Misteln wachsen und wurzeln auf Bäumen, sie sind sogenannte Halbschmarotzer. „Ohne Baum kann die Mistel nicht überleben. Aus diesem Grund hat die bis zu 70 Jahre alt werdende Pflanze auch kein Interesse daran, ihren Wirtsbaum großflächig zu töten“, erklärt Julia Wehnert, Biologin und Geschäftsführerin beim BUND Naturschutz Kempten-Oberallgäu. Die Mistel bohrt ihre Wurzeln in die Leitungsbahnen der Bäume und entzieht ihnen so Wasser und gelöste Nährsalze. Trotzdem kann die Pflanze selbst Fotosynthese betreiben und somit einen Teil ihrer Nahrung herstellen. Mit zunehmender Größe und Alter entzieht die Mistel ihrer Wirtspflanze immer mehr Nährstoffe, so dass die Baumbereiche oberhalb des Mistelbusches nicht mehr ausreichend versorgt werden können und dürr werden.

Ausbreitung durch Vögel

Die sehr klebrigen, weißen Mistelbeeren reifen im Winter und werden nahezu ausschließlich durch Vögel wie zum Beispiel Mistel- und Wacholderdrossel oder durch exotische Wintergäste wie den Seidenschwanz verbreitet.
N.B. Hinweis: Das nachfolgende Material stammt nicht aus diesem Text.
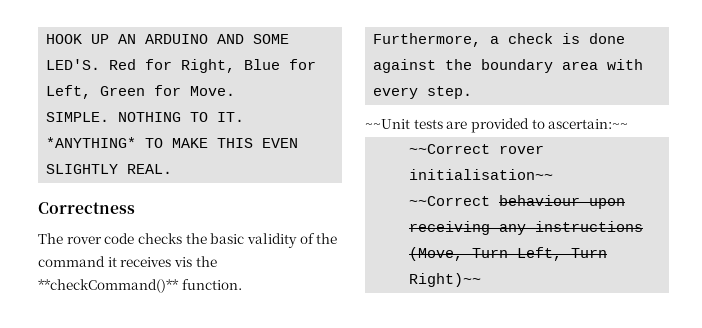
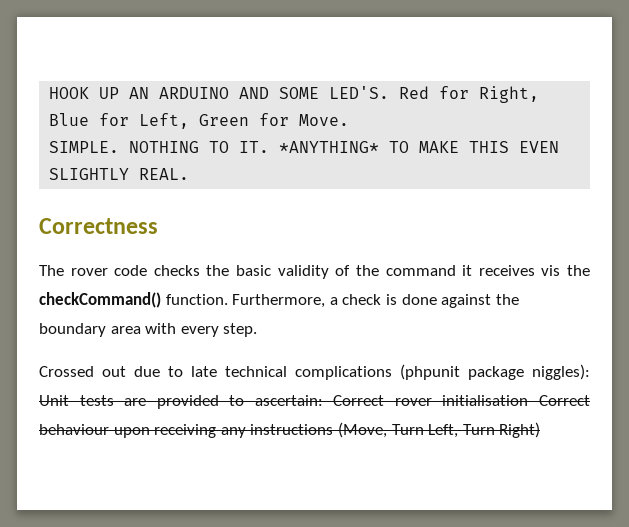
[38,279,179,293] **checkCommand()** -> [39,292,161,308] checkCommand()
(242, 284) // -> (228, 299) none
[365,118,629,133] [409,144,545,154] [409,169,554,180] [409,196,491,206] ~~Unit tests are provided to ascertain:~~ // ~~Correct rover initialisation~~ // ~~Correct -> [39,364,590,380] [39,395,590,409] Crossed out due to late technical complications (phpunit package niggles): Unit tests are provided to ascertain: Correct rover initialisation Correct
[409,273,482,287] Right)~~ -> [499,422,541,438] Right)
Die Tiere schlucken die Beeren im Ganzen hinunter, dadurch bleibt der Mistelsamen unverletzt und wird im Vogelkot wieder ausgeschieden. Bei manchen Vogelarten, die nur das Fruchtfleisch fressen, bleibt der Samen am Schnabel kleben. Durch Putzversuche gelangt er dann zufällig an die Wirtsbäume und kann dort keimen. Die nährstoffreichen und süßen Beeren sind damit eine höchst attraktive Winternahrung für zahlreiche Vogelarten.

Misteln in Streuobstbeständen

Streuobstbestände sind aufgrund ihrer Artenvielfalt von hoher ökologischer Bedeutung. Das stellenweise massive Auftreten von Misteln an alten Apfelbäumen ist in erster Linie jedoch Folge einer Überalterung der Obstbestände und fehlender Pflege durch regelmäßige Obstbaumschnitte, da dies einen hohen Arbeitsaufwand erfordert.

„Umso wichtiger sind daher staatliche Förderprogramme für die artenreichen Streuobstwiesen und Neupflanzungen junger Bäume in der Kulturlandschaft, also Landwirt*innen, die sich für ihre landschaftsprägenden Obstbaumwiesen einsetzen. Ebenso können engagierte Bürgerinnen und Bürger im Siedlungsbereich mit einem geeigneten Hochstamm-Obstbaum im Garten für Insekten, Vögel und nicht zuletzt den Eigenbedarf Gutes tun!“, so Carolin Köpping, die sich ebenfalls beim BUND Naturschutz-Kreisgruppe Kempten-Oberallgäu für den Artenschutz einsetzt.